Under this line are records; the part from the line containing "text: 1 + 11" through the line containing "color: #0f766e ->" should be repeated exactly. Please exclude pictures.
Data in this exercise START
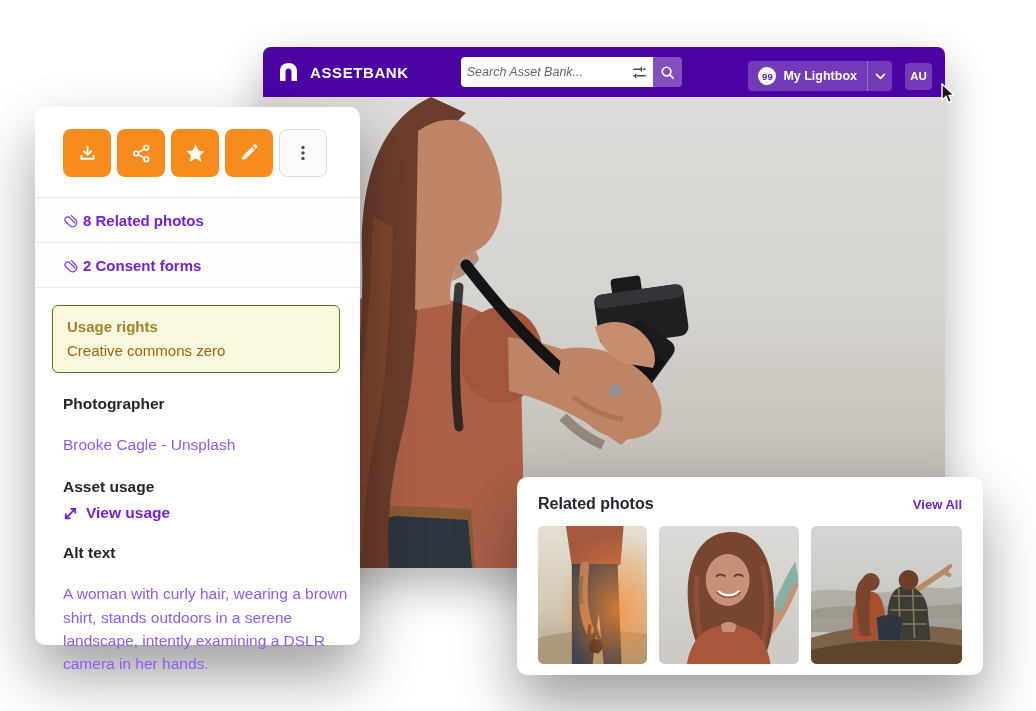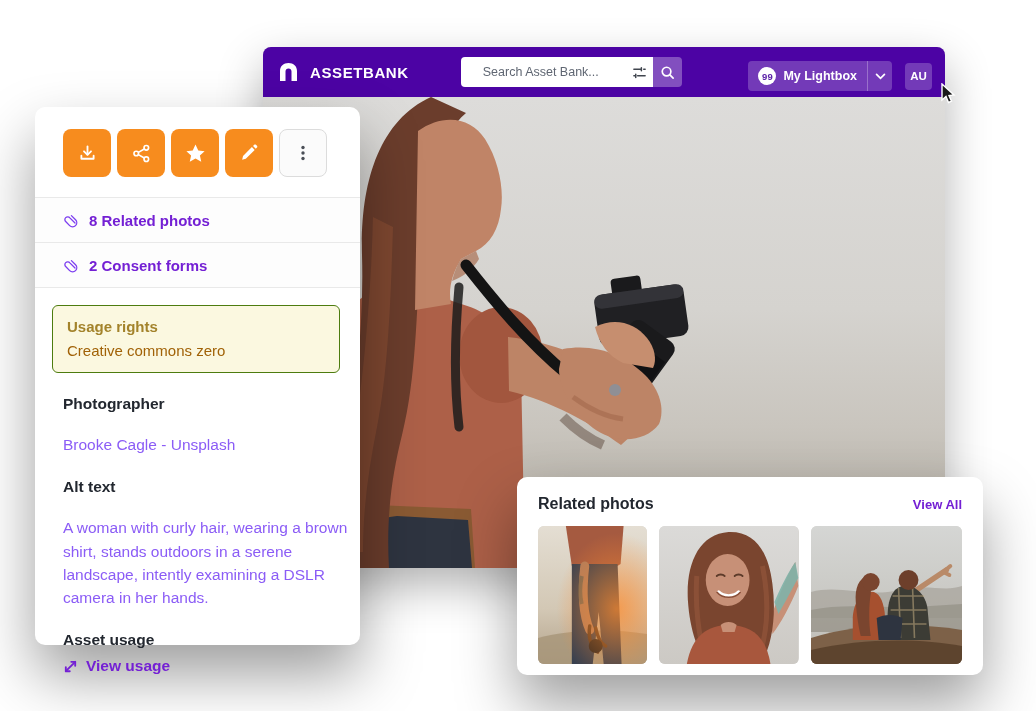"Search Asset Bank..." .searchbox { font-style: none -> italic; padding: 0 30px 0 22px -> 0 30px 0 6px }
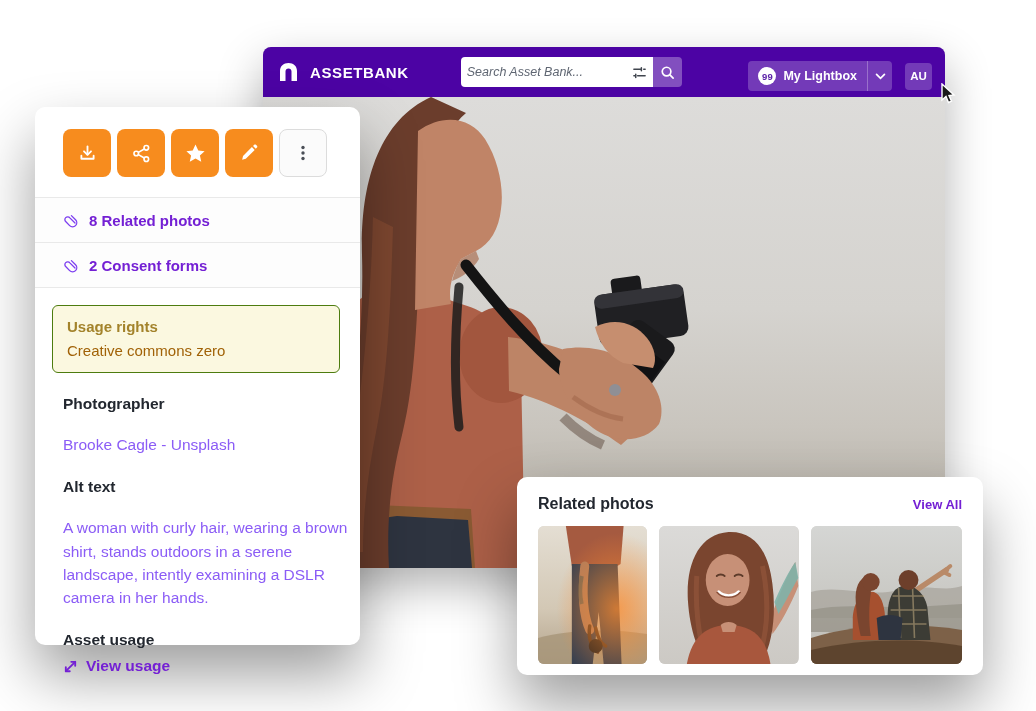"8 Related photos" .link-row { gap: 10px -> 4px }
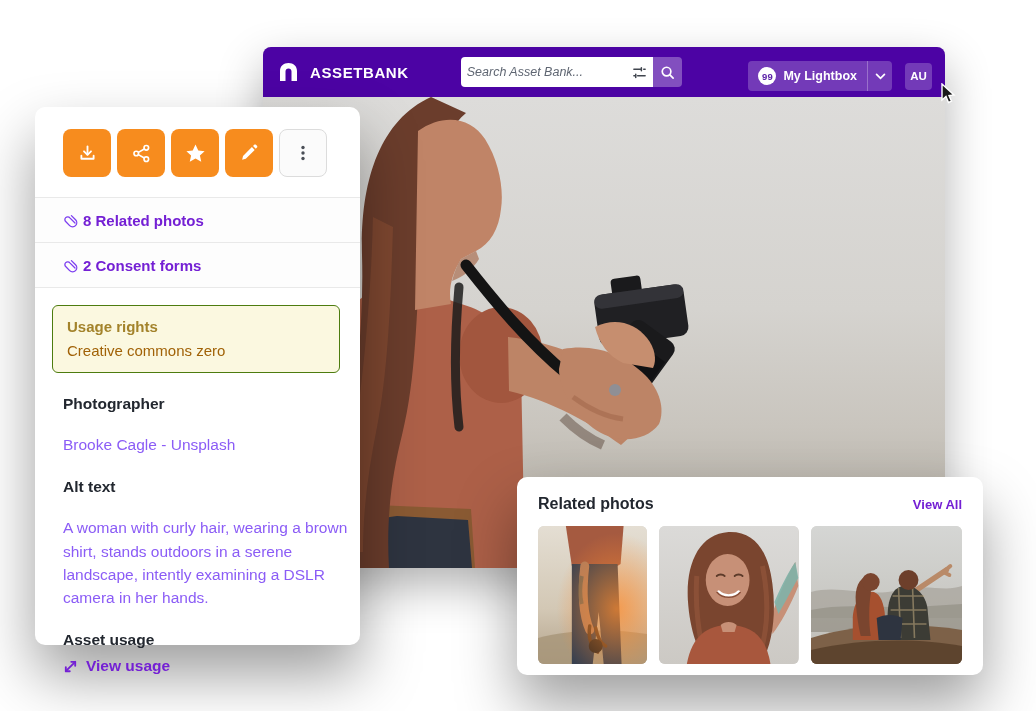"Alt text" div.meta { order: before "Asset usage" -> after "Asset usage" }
Data in this exercise END
Data in this exercise START
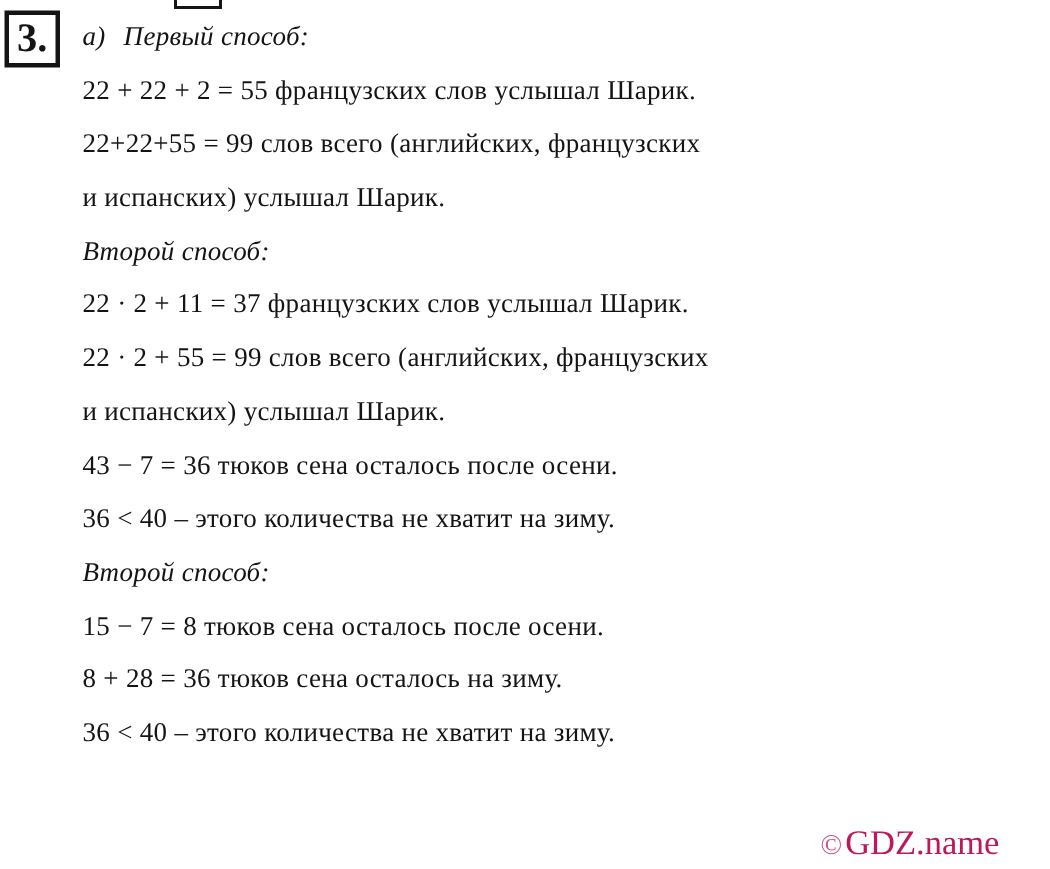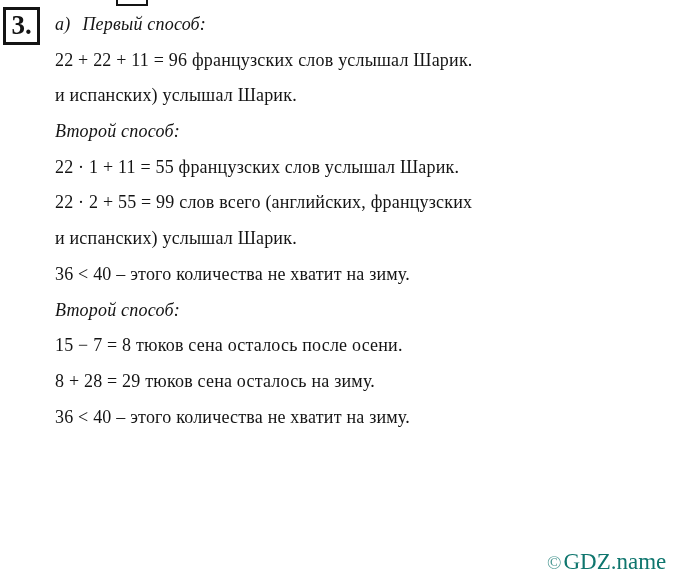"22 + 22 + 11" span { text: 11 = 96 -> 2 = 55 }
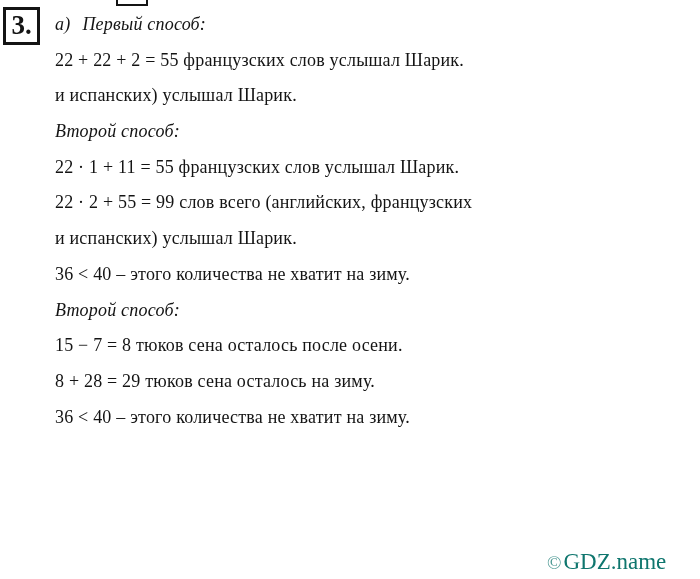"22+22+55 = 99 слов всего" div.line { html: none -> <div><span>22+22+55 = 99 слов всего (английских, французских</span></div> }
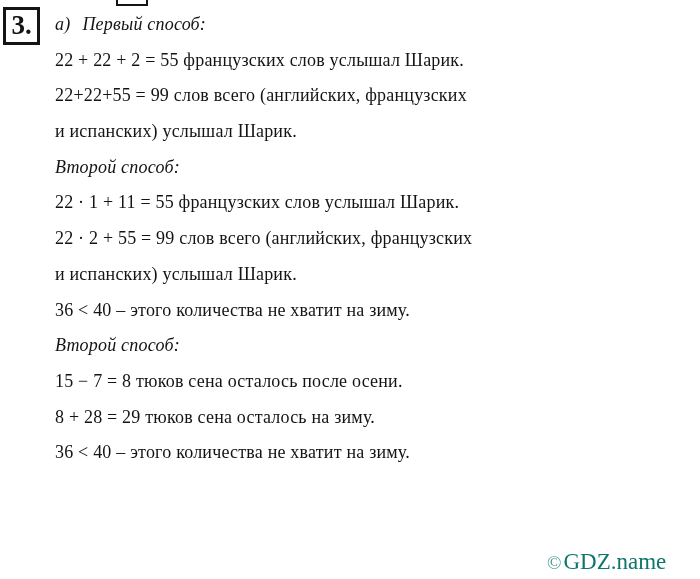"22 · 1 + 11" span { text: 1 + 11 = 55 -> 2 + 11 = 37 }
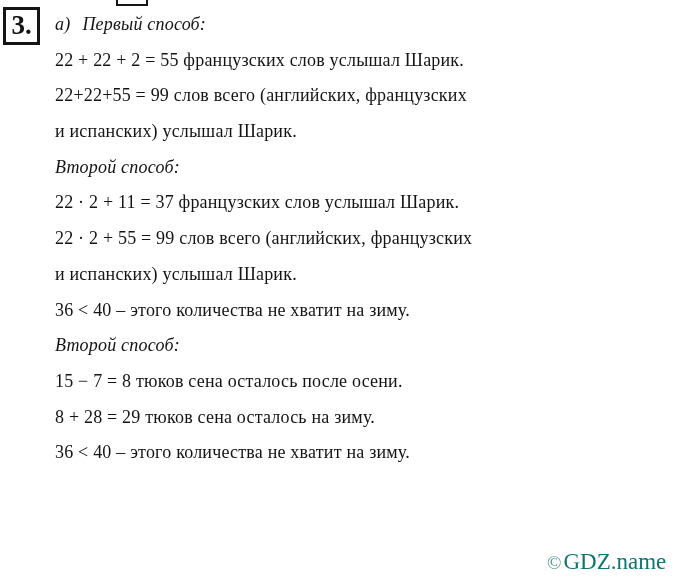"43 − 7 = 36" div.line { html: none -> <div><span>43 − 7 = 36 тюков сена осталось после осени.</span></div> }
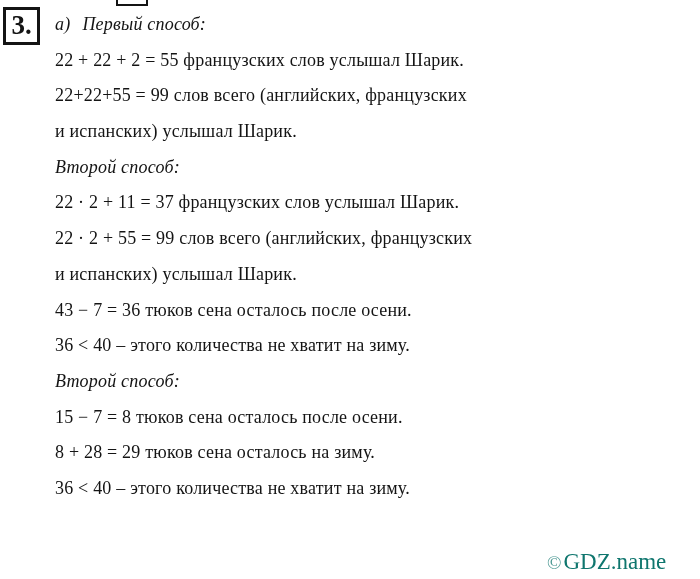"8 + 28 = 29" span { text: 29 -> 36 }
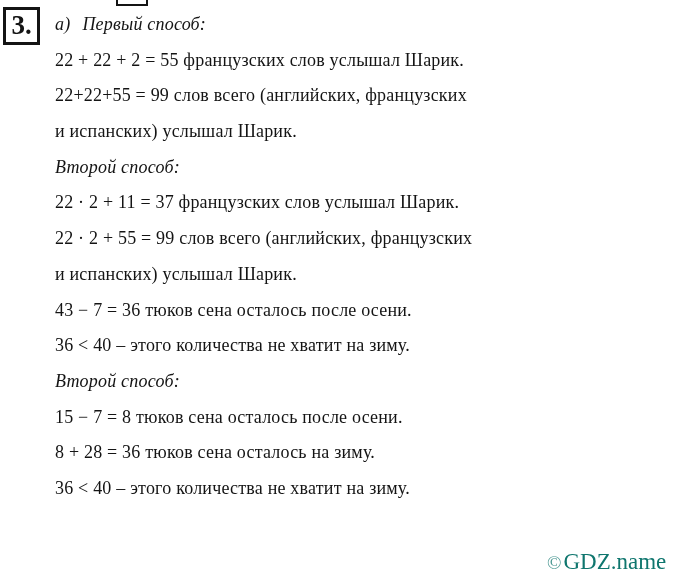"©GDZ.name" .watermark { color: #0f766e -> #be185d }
Data in this exercise END
Data in this exercise START
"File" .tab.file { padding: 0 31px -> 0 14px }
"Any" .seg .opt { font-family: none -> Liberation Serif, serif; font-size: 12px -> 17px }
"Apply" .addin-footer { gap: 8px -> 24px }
Data in this exercise END
# [Answer section]
"22 · 1 + 11" span { text: 1 + 11 = 55 -> 2 + 11 = 37 }
"43 − 7 = 36" div.line { html: none -> <div><span>43 − 7 = 36 тюков сена осталось после осени.</span></div> }
"8 + 28 = 29" span { text: 29 -> 36 }
"©GDZ.name" .watermark { color: #0f766e -> #be185d }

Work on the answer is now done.